/cq1.7

NCATS hackathon CQ 1.7

Primary LanguageJupyter Notebook

Orange Team CQ#1.7

Query:

What genes show high phenotypic similarity to the 11 Fanconi Anemia core complex genes (set FA-core)?

Goal:

This query aims to expand the FA-core gene set based on phenotype similarity, in service of Task 1 in the St. Jude Life Demonstrator described here.
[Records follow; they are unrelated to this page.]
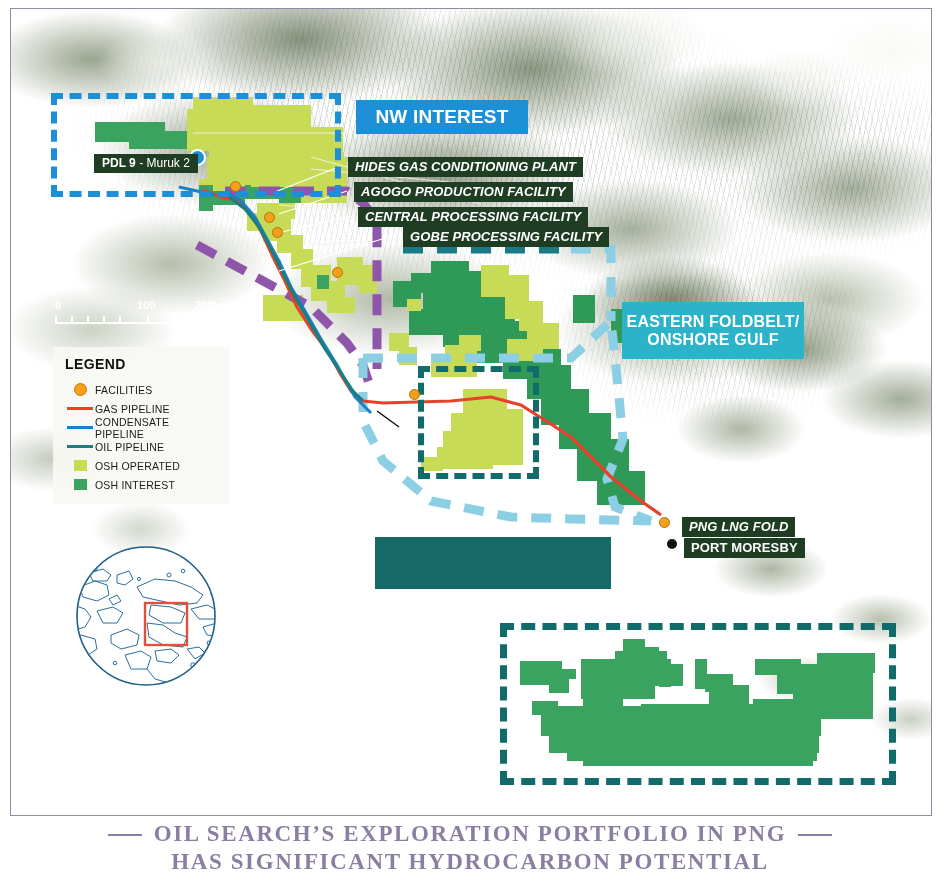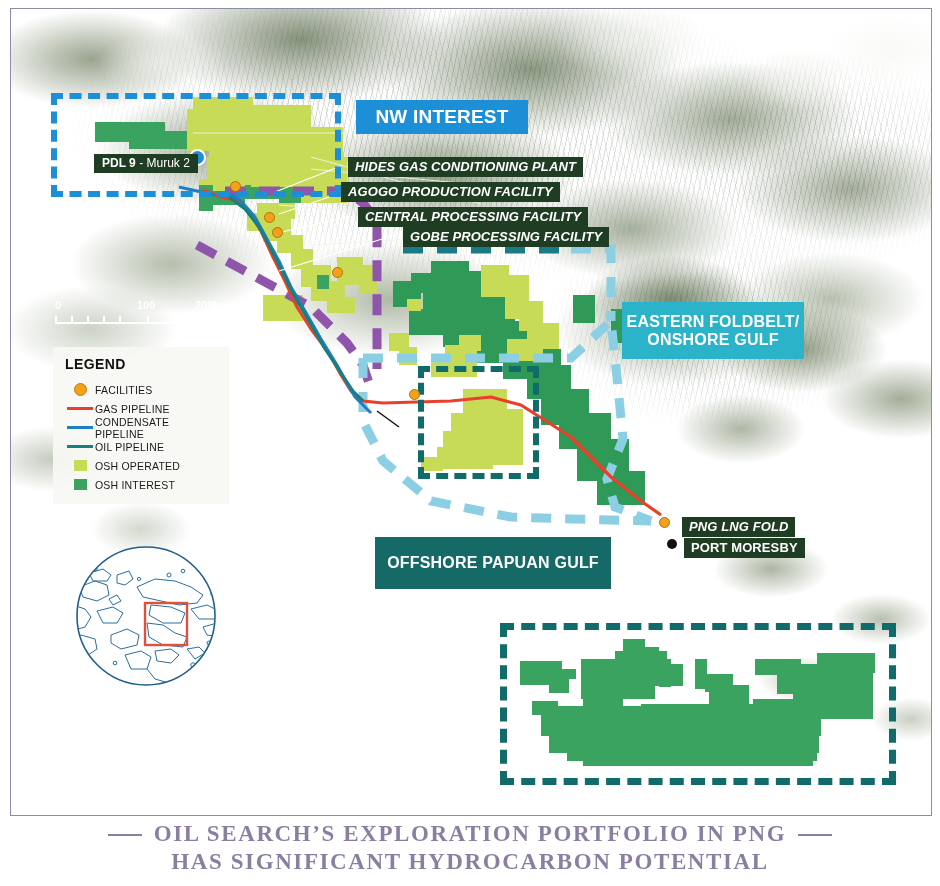--- a/index.html
+++ b/index.html
@@ -115,7 +115,7 @@
   .chip{position:absolute;background:#1f3d22;color:#fff;font-style:italic;font-weight:bold;
         font-size:13px;padding:2px 7px 3px 7px;white-space:nowrap;letter-spacing:.1px;}
   #chip-hides{left:337px;top:148px;}
-  #chip-agogo{left:330px;top:173px;}
+  #chip-agogo{left:343px;top:173px;}
   #chip-cpf{left:347px;top:198px;}
   #chip-gobe{left:392px;top:218px;}
   #chip-lng{left:671px;top:508px;}

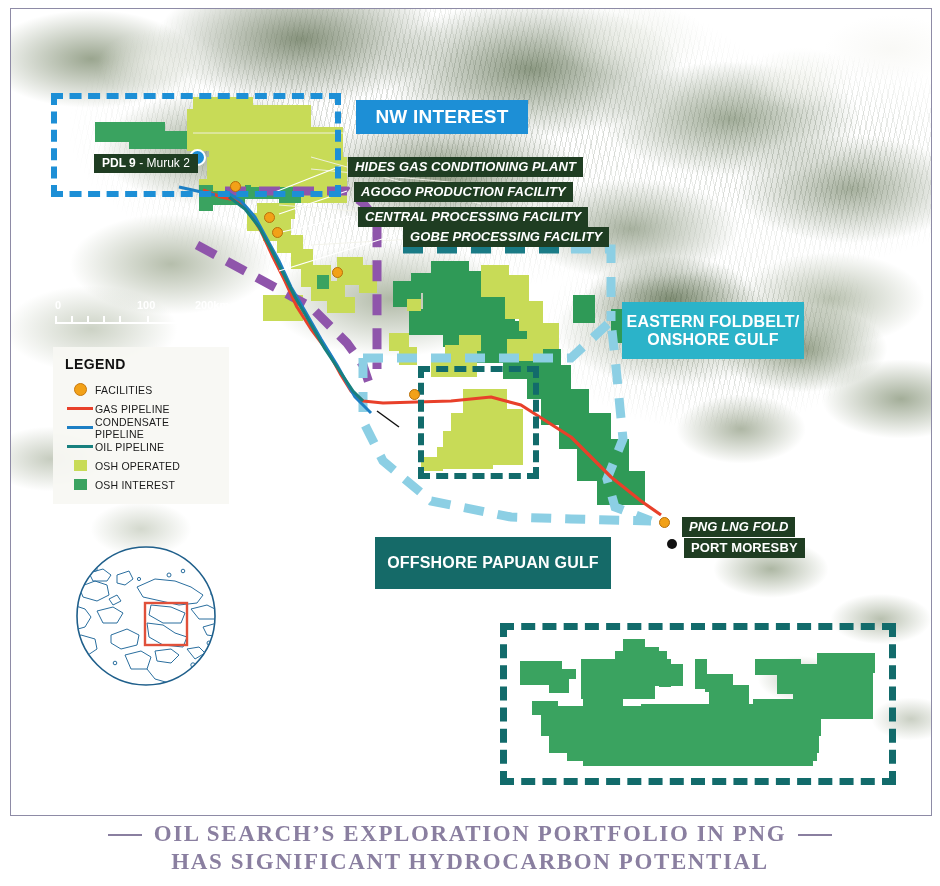--- a/index.html
+++ b/index.html
@@ -348,7 +348,6 @@
     </div>
     <div id="lbl-opg" class="banner">
       <div>
-        <div>OFFSHORE PAPUAN GULF</div>
       </div>
     </div>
Data Types, Sources, and Routes:

  1. Gene-ortholog associations - from Panther, via SciGraph (BioLink /bioentity/gene/{id}/homologs/)
  2. Gene-phenotype associations - from various sources integrated by Monarch, via SciGraph (BioLink /bioentity/gene/{id}/phenotypes/)

Sub-Queries/Tasks:

Input: NCBIGene identifiers for 11 human FA-core genes

  1. Retrieve orthologes of FA-core genes and add to human FA-core set
  2. Retrieve phenotype terms associated genes in this set
  3. Execute PhenoSim analysis to return ranked list of phenotypically similar genes
  4. Select subset of genes meeting some defined threshhold
  5. Retrieve human orthologs of all non-human genes in this set

Output: GeneSetQ7 (phenotypically similar human genes based on cross-species PhenoSim analysis)


Note that the subqueries above can be parameterized in any number of ways in their implementation (e.g. select specific taxa for cross-species expansion, use of different PhenoSim similarity algorithms/metrics, different inclusion threshholds for phenotype similarity, selecting different knowledge sources or routes to retrieve a particular data type). Different combinations of parameters can be explored using different notebooks in this directory.